RECORDS FOR THE TASK:

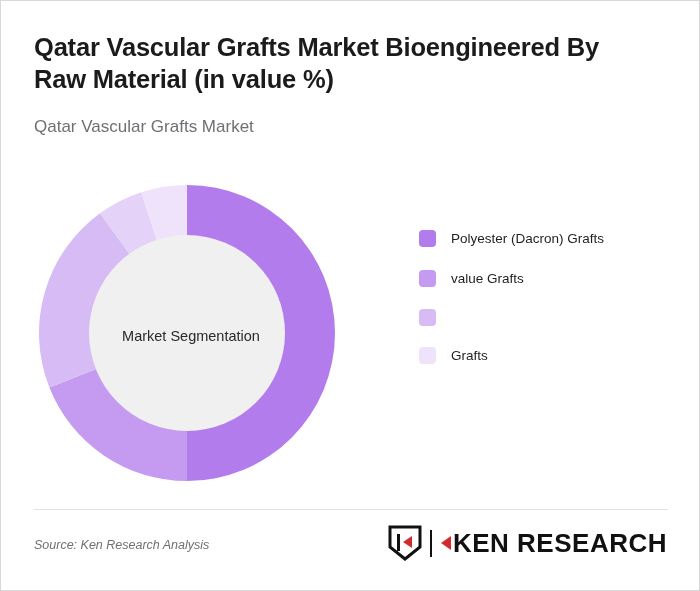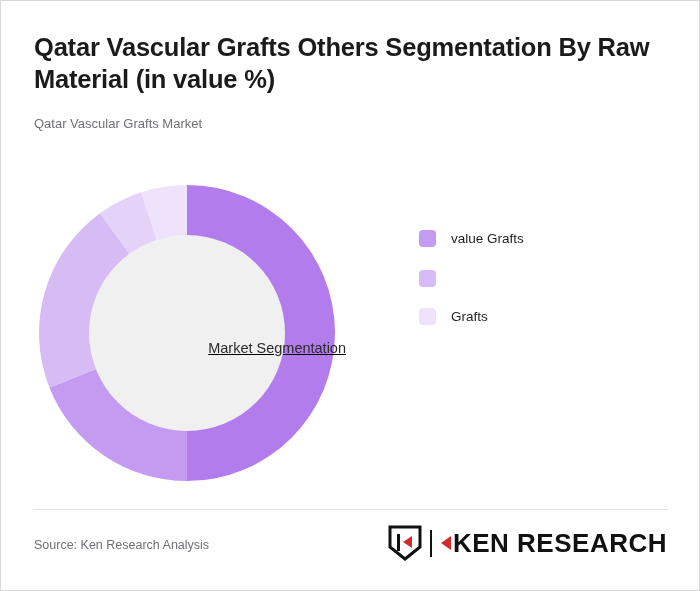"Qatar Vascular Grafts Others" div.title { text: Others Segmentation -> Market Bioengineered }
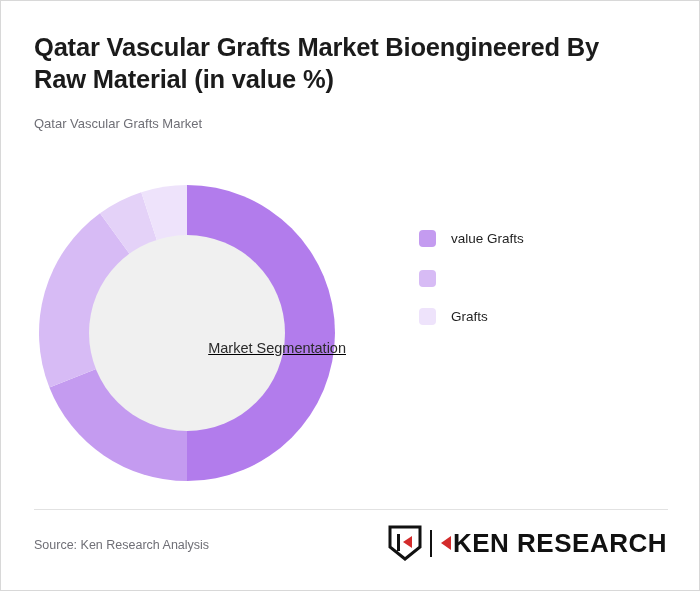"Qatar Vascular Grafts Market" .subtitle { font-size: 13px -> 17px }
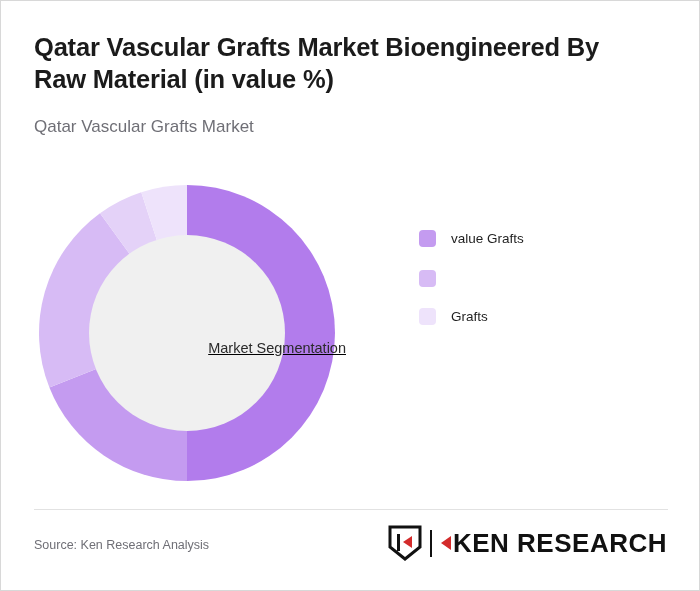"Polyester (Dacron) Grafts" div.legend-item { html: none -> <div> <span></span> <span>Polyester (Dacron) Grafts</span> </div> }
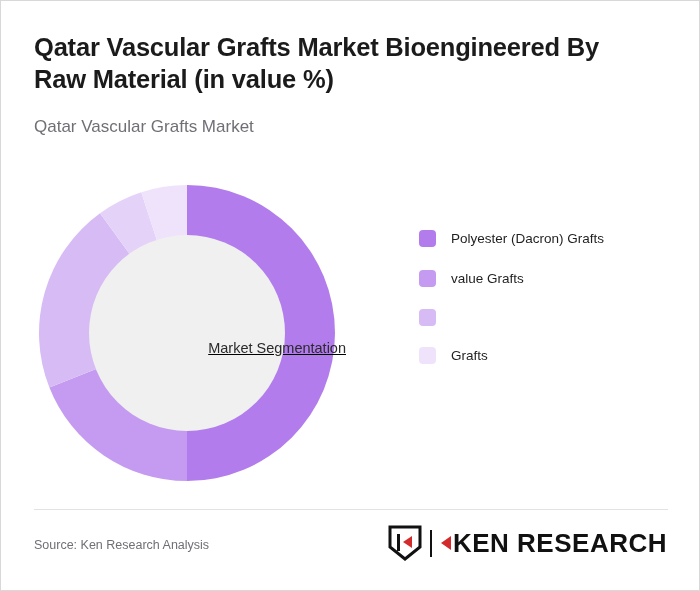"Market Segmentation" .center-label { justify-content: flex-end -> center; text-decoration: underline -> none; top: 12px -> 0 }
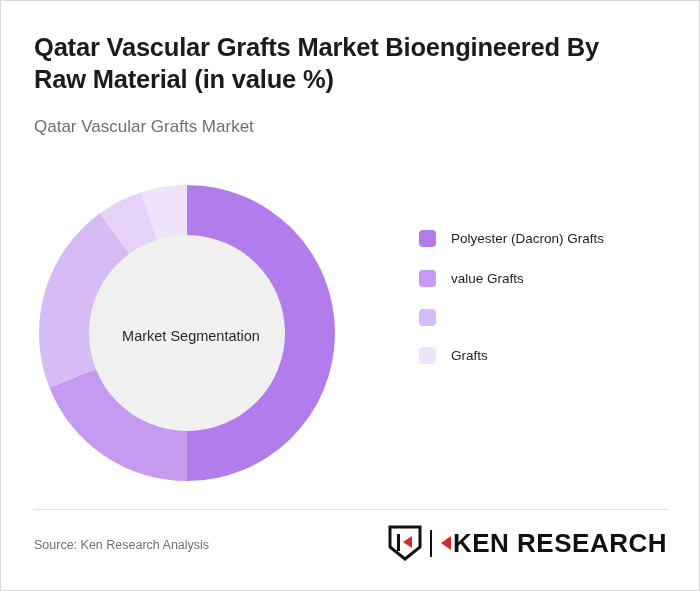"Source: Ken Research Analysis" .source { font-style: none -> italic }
---
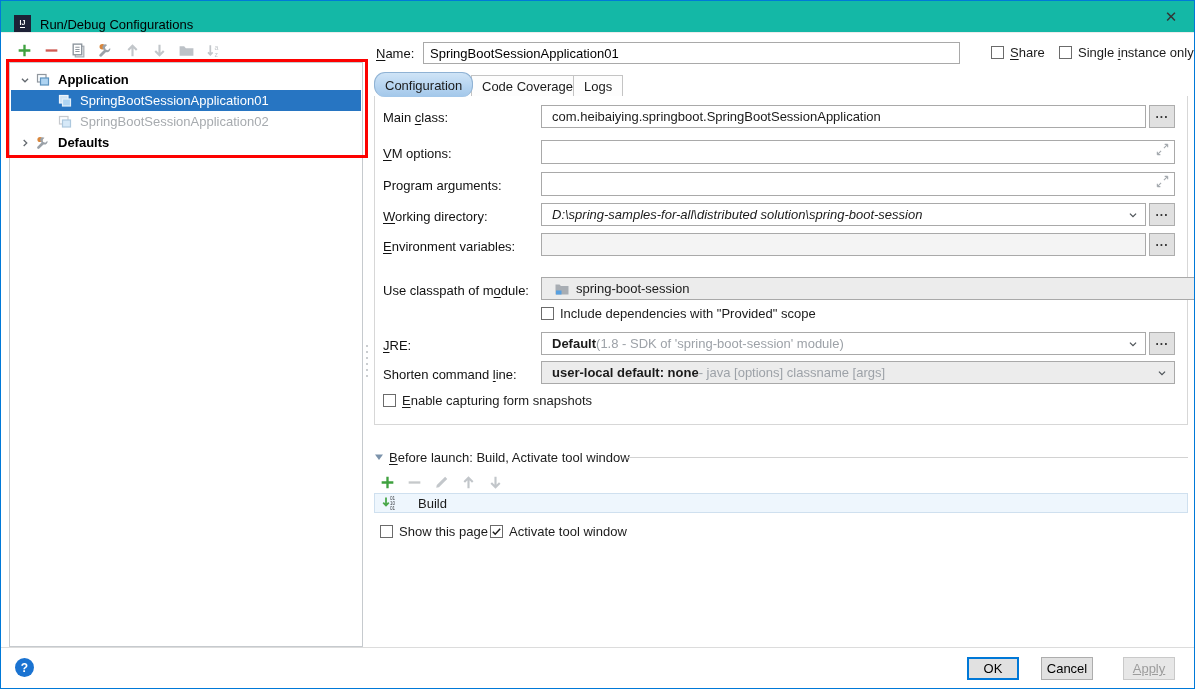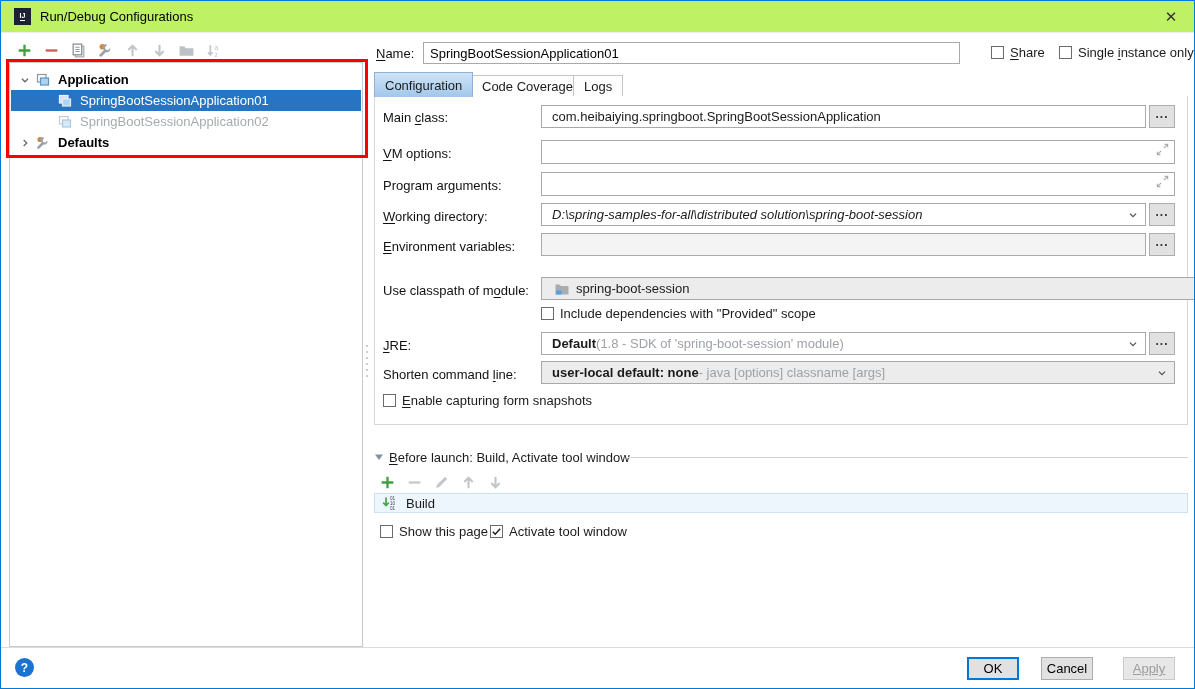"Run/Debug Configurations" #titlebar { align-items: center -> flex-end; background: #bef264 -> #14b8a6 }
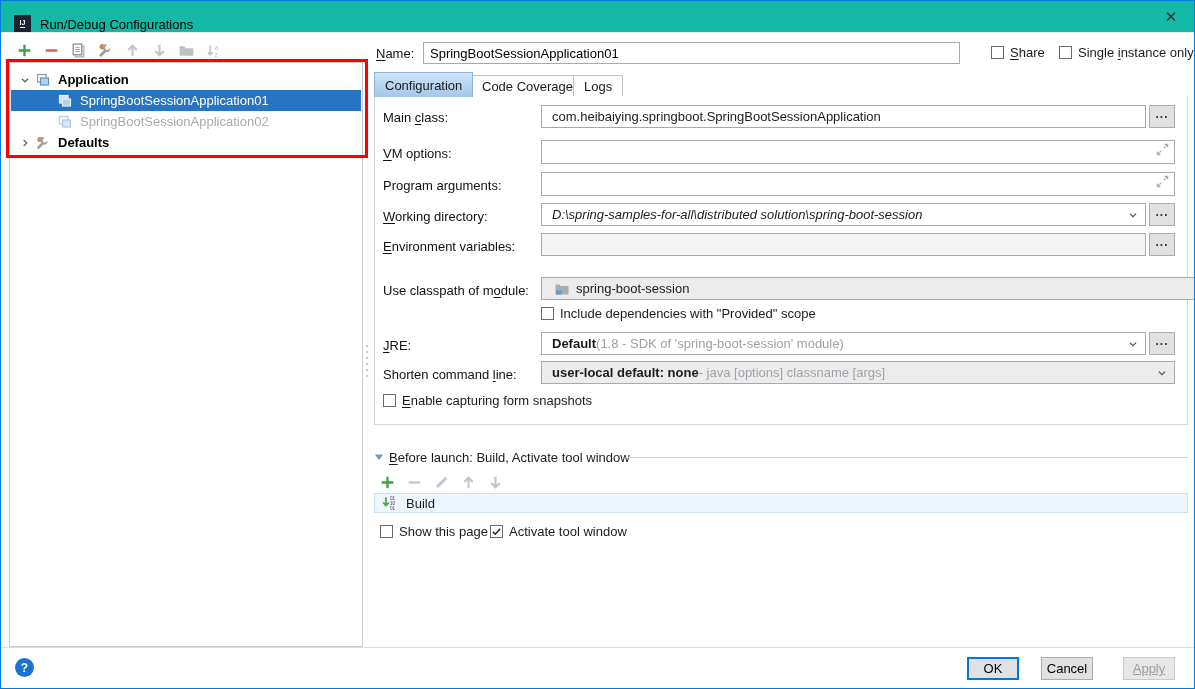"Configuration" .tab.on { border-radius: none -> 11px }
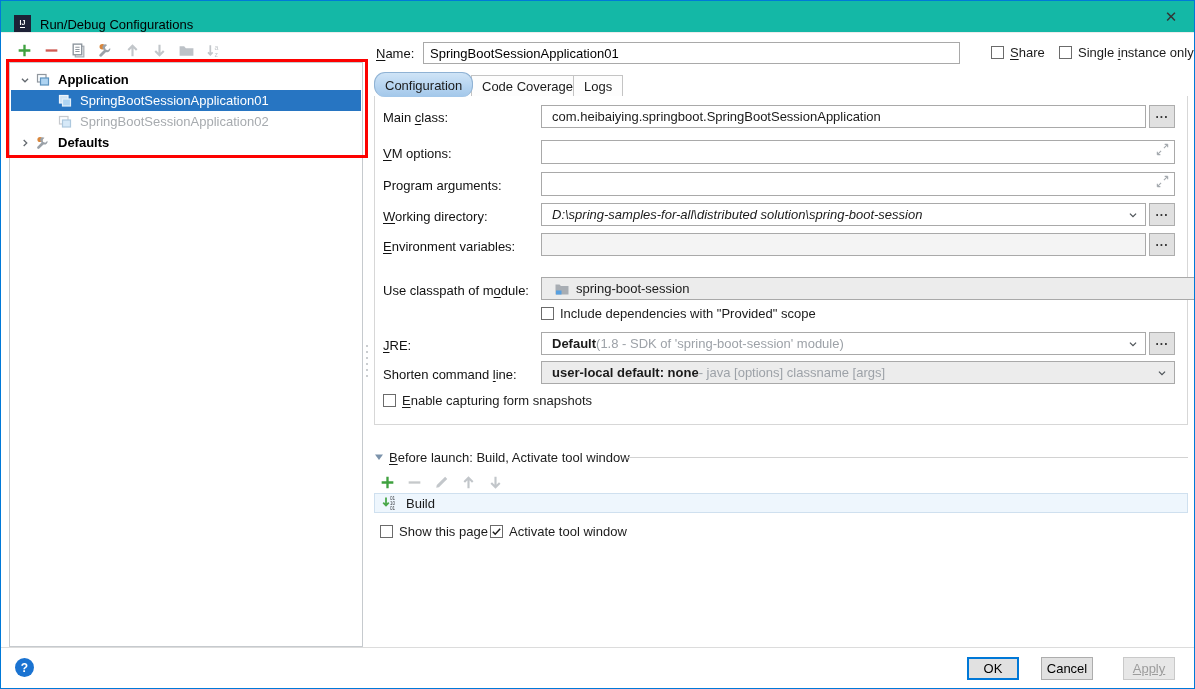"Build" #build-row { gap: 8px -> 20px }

WHAT IS REQUIRED:
Above are the records; restate exactly the lines from the one containing "border-radius: none ->" through the one containing "gap: 8px ->", keeping pictures out.

RESPONSE BOX:
"Configuration" .tab.on { border-radius: none -> 11px }
"Build" #build-row { gap: 8px -> 20px }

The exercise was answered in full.